During his closing submissions, Mr Munroe said police officers “ought not to play with felons” who are in custody and can grab a firearm an injure innocent people. He said if it were him he would have just shot Smith rather than struggle to restrain him for several minutes.
But Mr Munroe said because it was not his client’s intention to kill Smith, he chose to place him in a sleeper hold, rather than shoot him.
Smith, 35, died at the Central Detective Unit within two hours of his arrest on suspicion of armed robbery on February 8, 2013.
Four officers from the station, Sergeant Ezra Maycock, Corporal Brian Roach, Corporal Sterling Knowles and Sergeant Keno Smith, have been placed on administrative leave.
A pathologist report later concluded that Smith died of asphyxia, an excess of carbon dioxide caused by abnormal breathing.
Acting Coroner Jeanine Weech-Gomez oversees the inquiry. Attorney Christina Galanos represents Smith’s immediate family and lawyers Wayne Munroe and Ian Cargill represent the officers.
Corporal Roach admitted in earlier testimony that he placed Smith in a sleeper hold to try and calm him down and prevent him from escaping. He testified that the hold is a standard police position used to subdue unruly suspects.
Mr Munroe told the five member jury that their decision in this case will send a clear message to the police force.
He said: ”If you tell police they cannot use this hold, then how should they restrain suspects? Would you prefer they use my method and just shoot the person? Are you, the jury, saying that the Bahamian police ought not to have available to them a technique used all over the world. If he had gotten a firearm from one of the officers it would be a different story. We would be reading the papers and saying ‘These officers must be inept, how did they let this man get a gun?”

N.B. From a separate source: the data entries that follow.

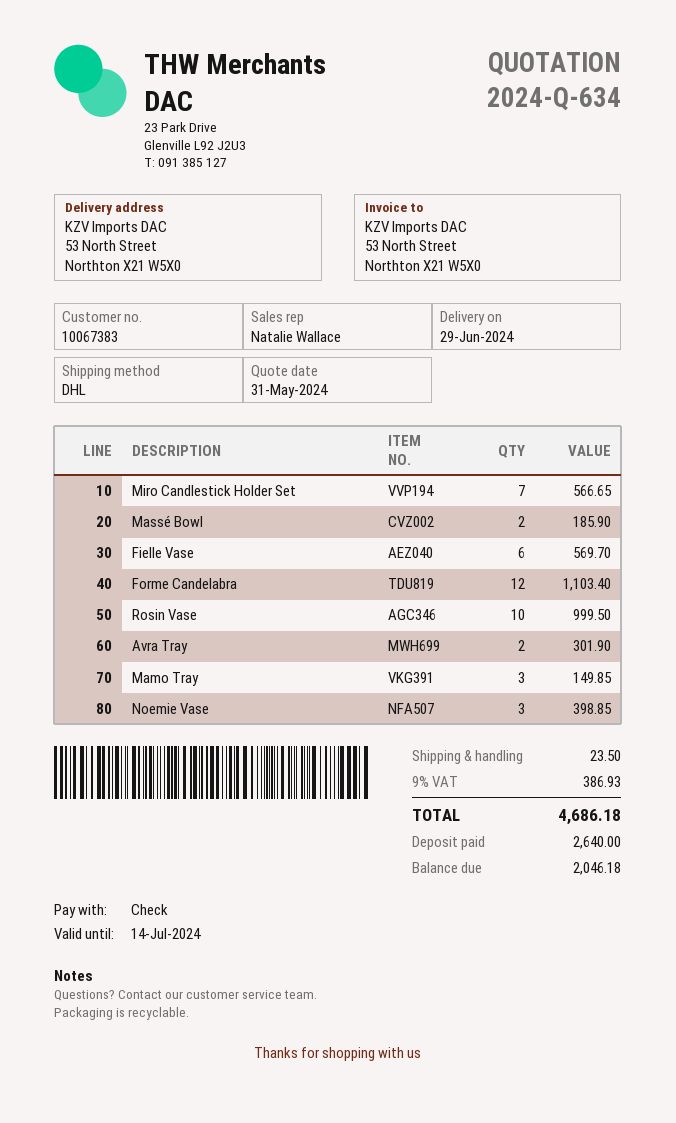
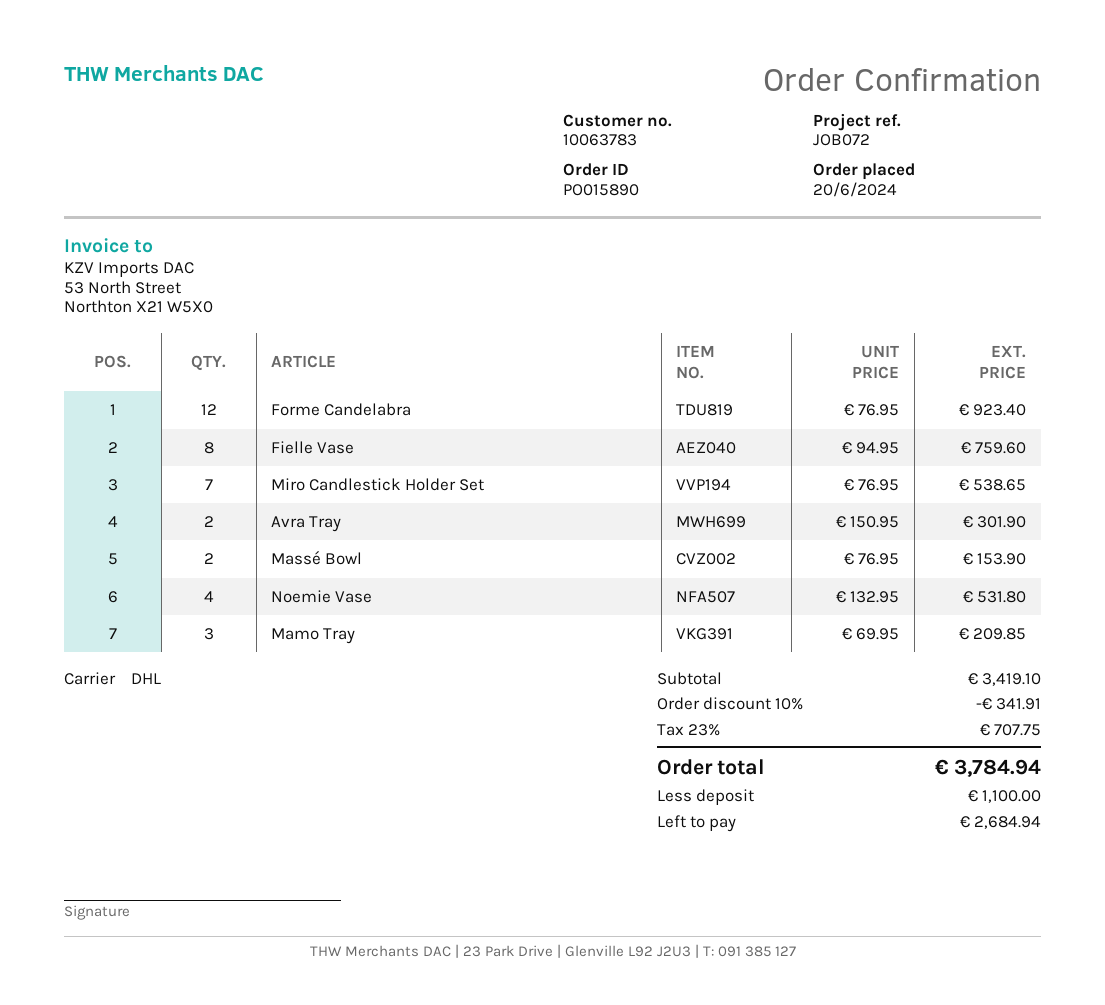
customer number: 10067383 -> 10063783
Miro Candlestick Holder Set: 7 for 566.65 -> 7 for 538.65
Massé Bowl: 2 for 185.90 -> 2 for 153.90
Fielle Vase: 6 for 569.70 -> 8 for 759.60
Forme Candelabra: 12 for 1103.40 -> 12 for 923.40
Rosin Vase: 10 for 999.50 -> none
Mamo Tray: 3 for 149.85 -> 3 for 209.85
Noemie Vase: 3 for 398.85 -> 4 for 531.80
discount: none -> 10% = 341.91
shipping: 23.50 -> none
tax: 9% = 386.93 -> 23% = 707.75
total: 4686.18 -> 3784.94
deposit: 2640.00 -> 1100.00
balance: 2046.18 -> 2684.94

Mr Munroe said Smith died from pressure applied to the neck. He said no one choked him, no one beat him and he was not strangled. He said the reason it took Corporal Roach a long time to properly place Smith in the sleeper hold was because he was moving around violently trying to escape custody.
Mr Munroe also told the court that it is not strange that it took four officers to restrain one man, especially when the man in question was “high as a kite.” A toxicologist testified that Smith had traces of marijuana in his blood.
He said the size of the man does not matter. He reminded the jury that some time ago, one man, who was also under the influence, beat up, six police officers, seriously injuring two of them.
Mr Munroe also said Jamie Smith was a felon and the law permits certain treatment when it comes to felons. He said “people can die before a trial for their felonies, the law permits that.” He said Smith got violent when he realized that officers would figure out that he was not Matthew Pratt, as he originally told them, but that he was actually Jamie Smith. He said facing the possibility that he could spend the rest of his life in prison for armed robbery, Smith decided to escape and the officers could not let him leave as it is an offence to let a felon escape from police custody.
However, Ms Galanis said despite what reputation Smith may or may not have had, it does not give the police the right to play judge, jury and executioner. She said regardless of what may have been said in court about Smith, he died an innocent man. She said Smith had a fundamental right to have a trial and even if he was found guilty his sentence would not have been death.
She told the jury that the officers tried to portray Smith as the aggressor to justify their actions. She said they are hiding behind section 103 of the Penal code which gives officers the right to use any force which is necessary to recapture, arrest or kill a felon trying to escape custody.
However, she said killing him was to be the last resort if he could not otherwise be detained and the evidence does not show that they tried any other means of restraining him. She also questioned why Corporal Roach placed Smith in the sleeper hold without having the proper CPR training to resuscitate him, in fact she said none of the officers performed CPR on Smith.
Ms Galanis also said because of the marijuana that was found in Smith’s system, it would have made him drowsy making it impossible to have the strength to struggle with the police officers.
She said the officers offered no plausible reason how Smith met his death and the message must be sent that no one is above the law. She told the jury to ask themselves “Did four men really have to kill one unarmed man to restrain him?”
The inquest continues on September 5, when the Coroner is expected to sum up the evidence instruct the jury.